> _SOURCE INFORMATION_
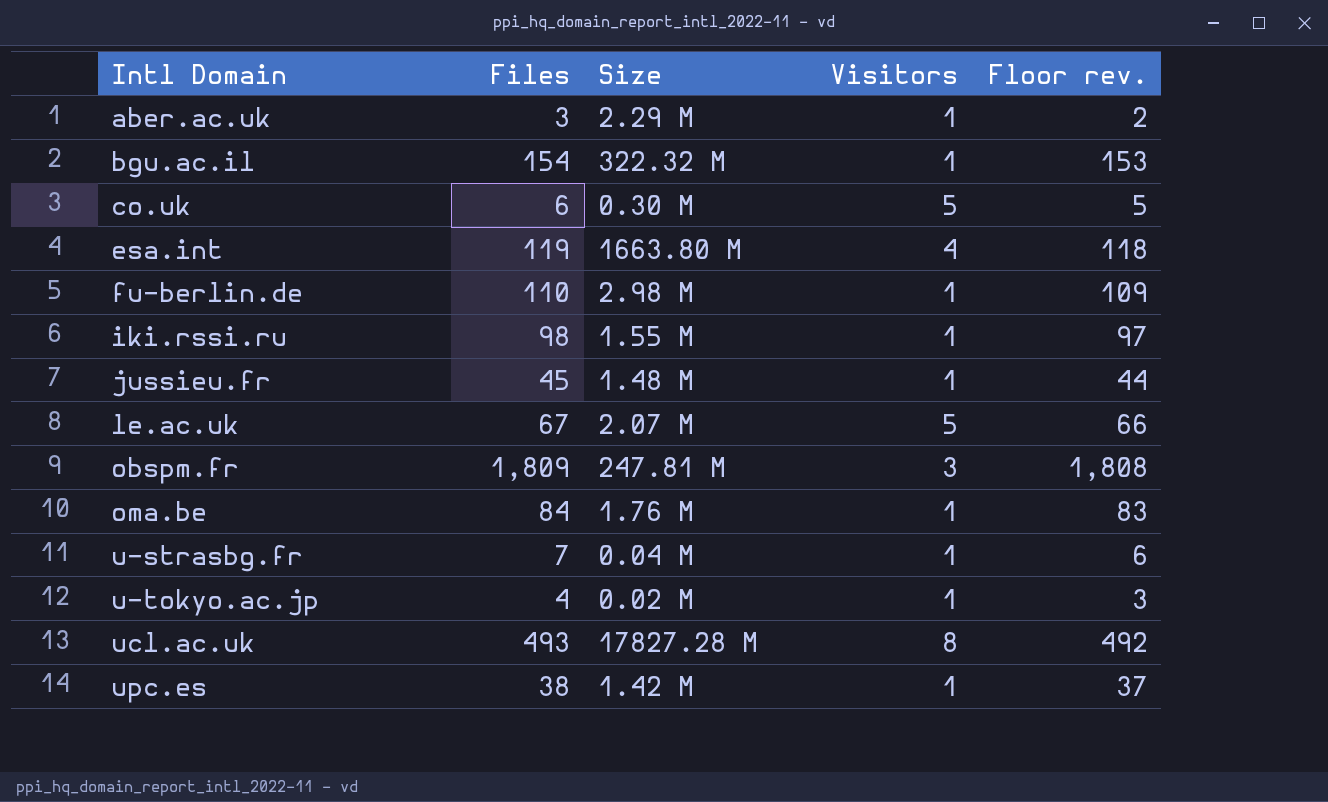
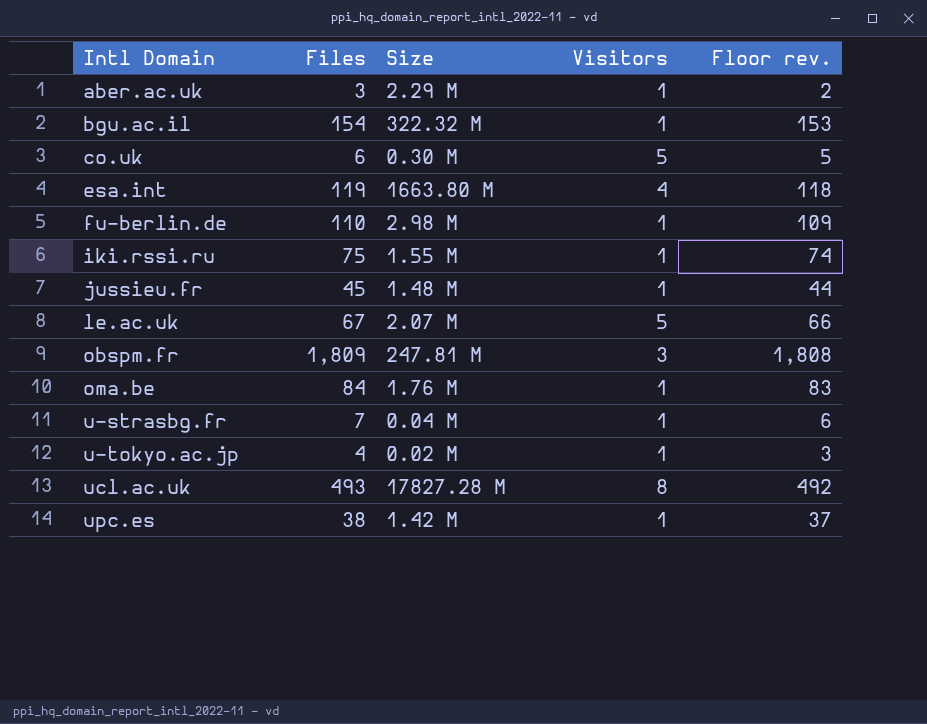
iki.rssi.ru | Files: 98 -> 75
iki.rssi.ru | Floor rev.: 97 -> 74

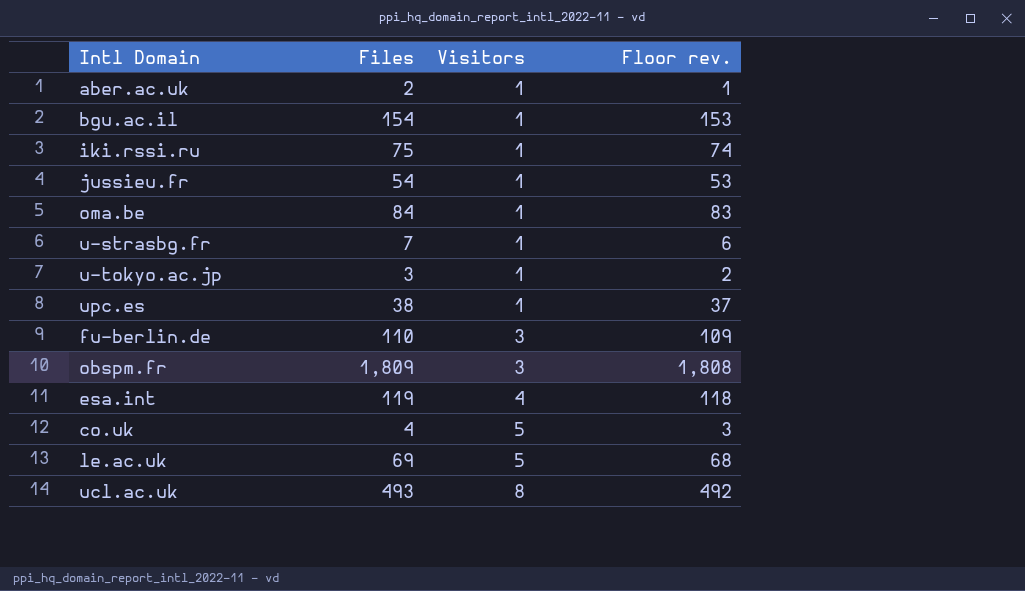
row order: Intl Domain ascending -> Visitors ascending
column Size | position: 3 -> none
aber.ac.uk | Files: 3 -> 2
aber.ac.uk | Floor rev.: 2 -> 1
jussieu.fr | Files: 45 -> 54
jussieu.fr | Floor rev.: 44 -> 53
u-tokyo.ac.jp | Files: 4 -> 3
u-tokyo.ac.jp | Floor rev.: 3 -> 2
fu-berlin.de | Visitors: 1 -> 3
co.uk | Files: 6 -> 4
co.uk | Floor rev.: 5 -> 3
le.ac.uk | Files: 67 -> 69
le.ac.uk | Floor rev.: 66 -> 68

> _EXERCISE DIRECTIONS_
Write out the records above exactly as they appear, leaving out any pictures.

> _WORKED SOLUTION_
iki.rssi.ru | Files: 98 -> 75
iki.rssi.ru | Floor rev.: 97 -> 74

row order: Intl Domain ascending -> Visitors ascending
column Size | position: 3 -> none
aber.ac.uk | Files: 3 -> 2
aber.ac.uk | Floor rev.: 2 -> 1
jussieu.fr | Files: 45 -> 54
jussieu.fr | Floor rev.: 44 -> 53
u-tokyo.ac.jp | Files: 4 -> 3
u-tokyo.ac.jp | Floor rev.: 3 -> 2
fu-berlin.de | Visitors: 1 -> 3
co.uk | Files: 6 -> 4
co.uk | Floor rev.: 5 -> 3
le.ac.uk | Files: 67 -> 69
le.ac.uk | Floor rev.: 66 -> 68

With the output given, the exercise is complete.